Tuesday, August 31, 2004

Pulitzer Project

Finished The Grapes of Wrath this afternoon. Wow. Drew was right; it's fabulous. What a finish! Skip it if you want, but it's wonderful. Can't quite bring myself to reshelve it.

Here's a progress report on my start through the Pulitzer prize winners for fiction/novels:

Stuff I Liked:
The Bridge of San Luis Rey, by Thornton Wilder
The Grapes of Wrath, by John Steinbeck
To Kill a Mockingbird, by Harper Lee
A Confederacy of Dunces, by John Kennedy Toole
Lonesome Dove, by Larry McMurtry
Breathing Lessons, by Anne Tyler
The Shipping News, by Annie Proulx

Stuff that Sucked:
Beloved, by Toni Morrison
The Known World, by Edward P. Jones

Monday, August 30, 2004

Reason I Love My Wife, #97:

She's aware that Ted Williams used to take his glove off and stand out in left field --in the middle of an inning -- practicing his swing.

Best I Could Do

Her eyes were desperate and so was her voice when she looked at me and said, "But God has a plan, right? I need you to tell me that God has a plan," and stood there and waited for an answer. I’m friends with her husband and, by extension, with her; had been in their wedding back in April, and here she was standing there telling me that the marriage was over. They’d quarreled and she’d kicked him out and he’d gone and then things had gotten ugly. She’d filed for divorce. They were done. And the tone with which she described it all to me was devoid of emotion and passion in a way that could almost only mean that it really was finally over. There was no anger, no malice, no desire for vengeance. Only weariness and resignation.

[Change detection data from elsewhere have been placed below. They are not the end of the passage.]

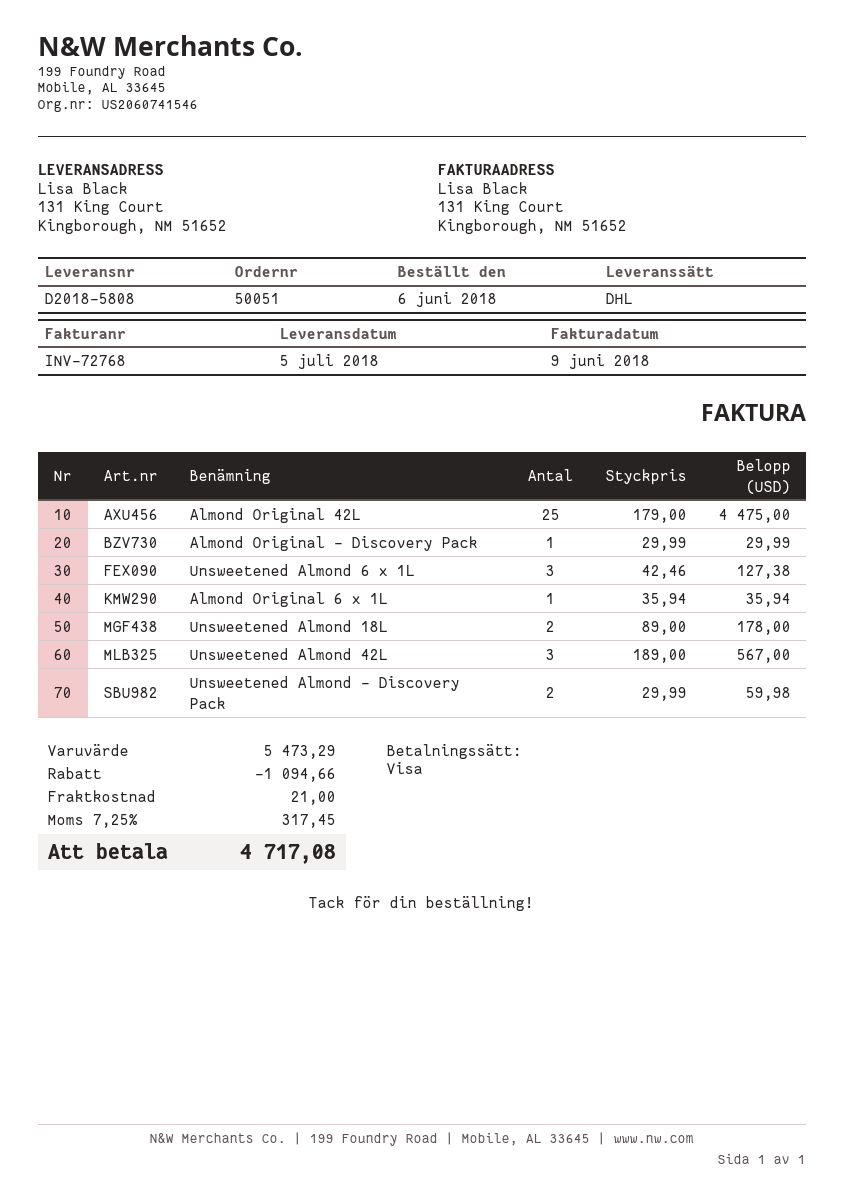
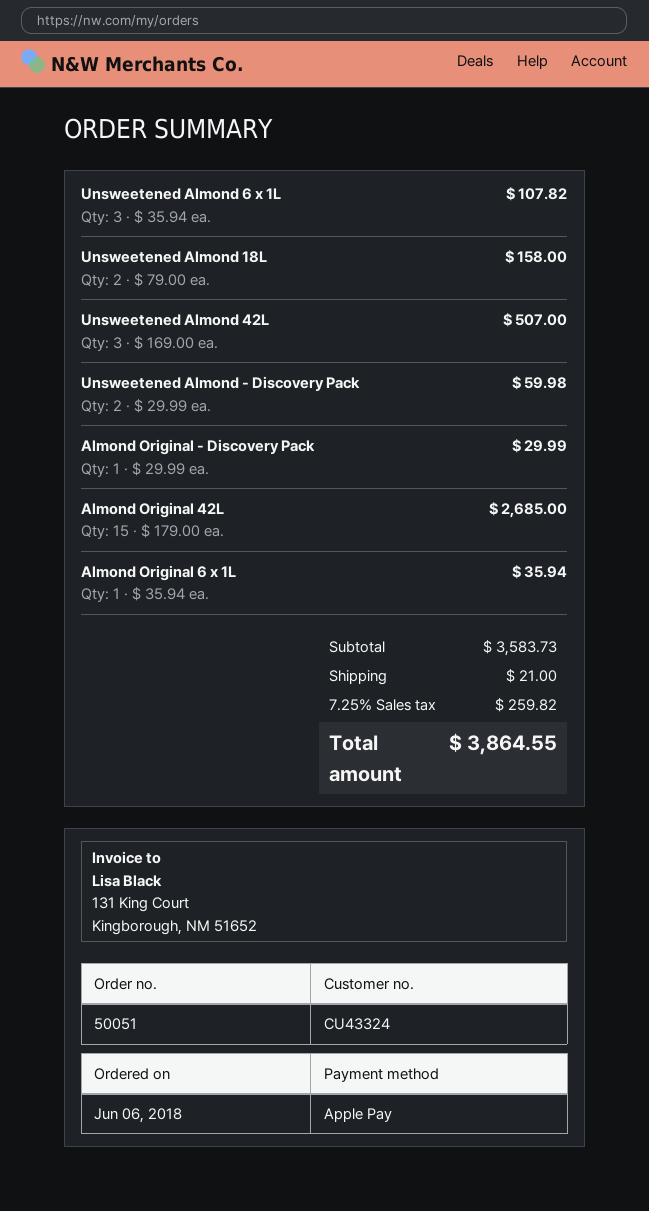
payment method: Visa -> Apple Pay
Almond Original 42L: 25 x 179.00 = 4475.00 -> 15 x 179.00 = 2685.00
Unsweetened Almond 6 x 1L: 3 x 42.46 = 127.38 -> 3 x 35.94 = 107.82
Unsweetened Almond 18L: 2 x 89.00 = 178.00 -> 2 x 79.00 = 158.00
Unsweetened Almond 42L: 3 x 189.00 = 567.00 -> 3 x 169.00 = 507.00
subtotal: 5473.29 -> 3583.73
discount: 1094.66 -> none
tax: 7.25% = 317.45 -> 7.25% = 259.82
total: 4717.08 -> 3864.55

Truth to tell, we’d all been skeptical regarding their chances for success when they married. They had a long and violent history of fights and breaking and making up and I don’t think anyone but the two of them was convinced that marrying was a solution, but there we were, just this spring, in a beautiful church building, dressed very nicely, fighting the urge to take bets on how long it would last, and reminding one another that love bears all things, believes all things, hopes all things, endures all things.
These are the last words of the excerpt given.